The settlers' view of the later Gemmy in the novel is very misleading: "He was a man who had suffered much. On the contrary, although clothed in mysticism, the novel says that the Aborigines have an idea of ​​the need for such a cosmic balance They are 'cloned' from men and they are meant to be mere helpers, and that too much in the order of the Hegelian slave.

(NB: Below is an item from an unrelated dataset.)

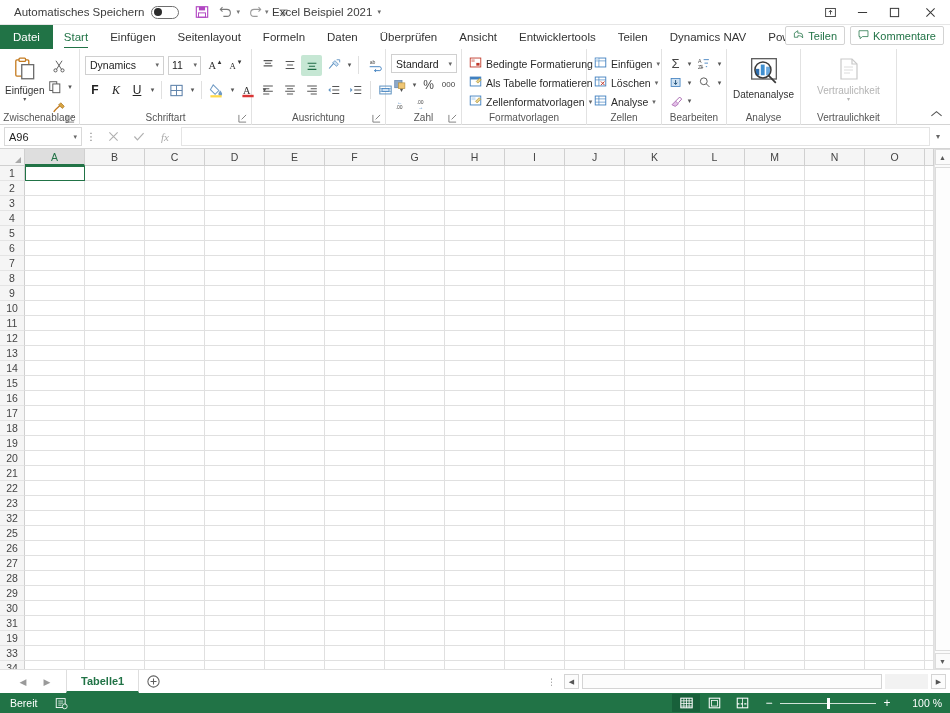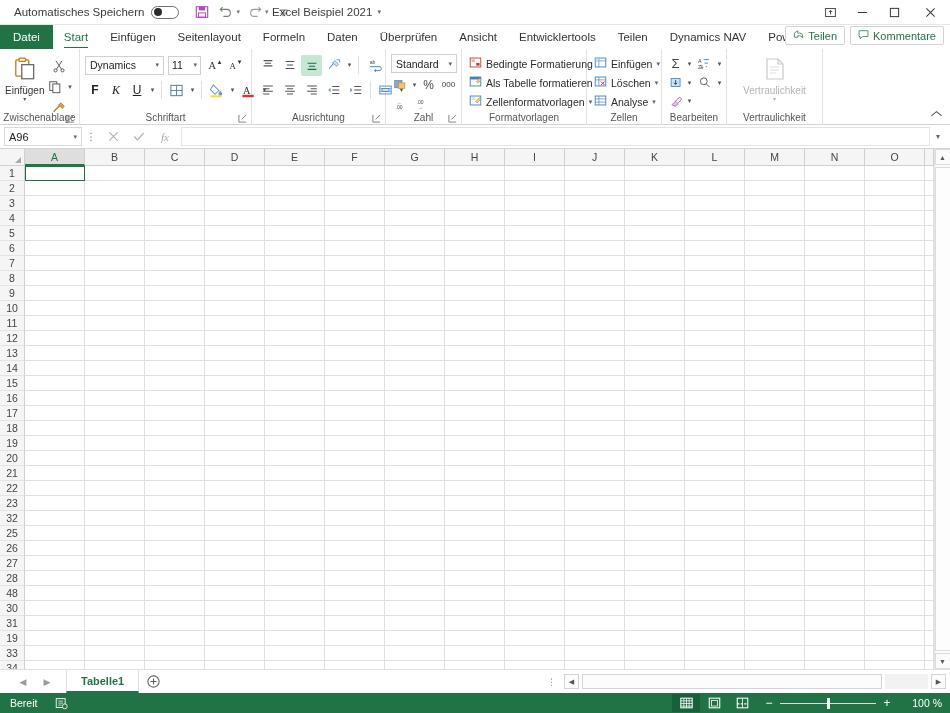"Datenanalyse" div.rgroup { html: none -> <div> <div> <div> <span> <svg> <rect></rect> <rect></rect> <rect></rect> <rect></rect> <circle></circle> <path></path> </svg> </span> <span>Datenanalyse</span> </div> </div> <div>Analyse</div> </div> }
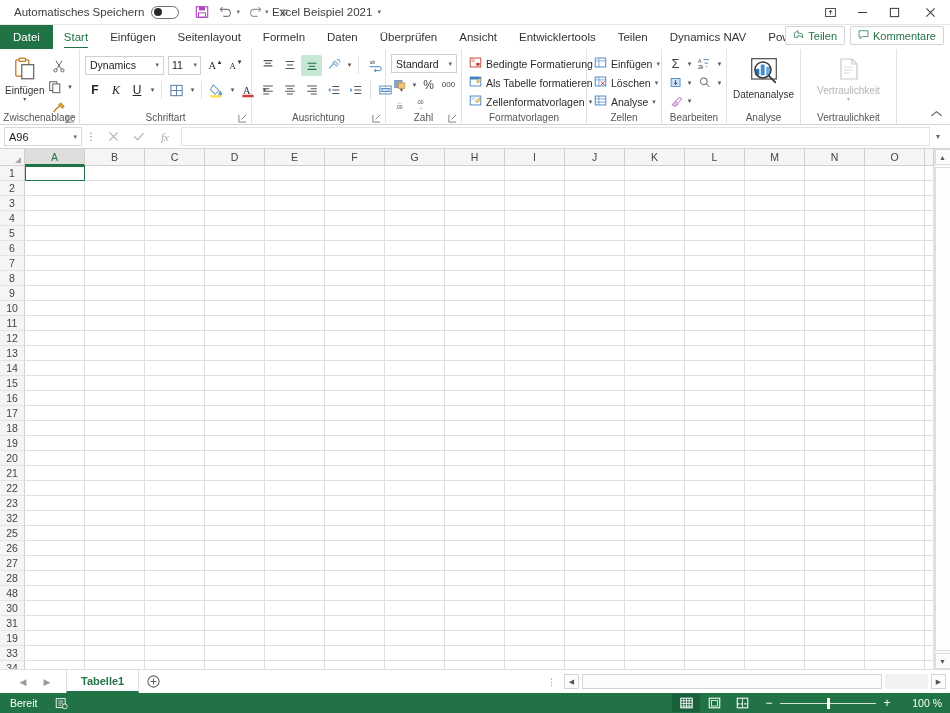"48" div.rhdr { text: 48 -> 29 }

This is certainly not the image of the rebellious and hardened Aborigine and the bushranger in Australian history. In this respect, the settlers in Malouf's novel indeed contradict themselves (unintentionally, I think) about the supposed 'effeminacy' of the Aboriginal people. Whether this report is true or a fabrication of the colonists, it still points to the very real possibility of resistance.

Even her later vocation as a beekeeper traditionally lies on the other side of the gender divide.

Conclusion: The potential for cultural 'mongrelisation', its naive proponents and its Cartesian opponents

On the whole he is nothing more than a mere pompous imitator; a person who cannot be taken seriously as a potentially equal partner of the settlers. Jock does not want to address the real concerns and fears of the settlers about Gemmy's relationship with the natives who visit him. You cannot even provide the words in the story of the person who stutters because he will surely contradict you in his own good time (program broadcast via SABC3 from 13:00, 21 August 2003).

In the context of the objectivist ontology I have posited in this study, one need not first become feminized or naïve in order to connect with nature. But perhaps Janet's multi-value lies in her blending with the bees on both sides of the body-mind dialectic, hence her androgynous transcendence of the dichotomy. However, sentimentality and charity cannot lead to the transcendence of divides, be they racial/ethnic, gender or class.

But in light of the preceding discussion, this ending here is misleading; it is a problematic conclusion following the problematic premises scattered throughout the novel. This is part of the very metaphysical crisis that this study investigated - and South African society is no stranger to the manifestations and consequences of this crisis. The Darwinian side of the debate leads to the morbid wholesale transfer of practices from the 'home countries' to the former colonies, some of which are totally inapplicable there.

The Return of the Native: An Imaginary Life and Remembering Babylon" Commonwealth: Essays and Studies 16(2) Spring: 51-60. 34;The Phenomenon of the Stranger in David Maloufs An Imaginary Life, Remembering Babylon and The Conversations at Curlow Creek " -Tilpasset fra MA-afhandling.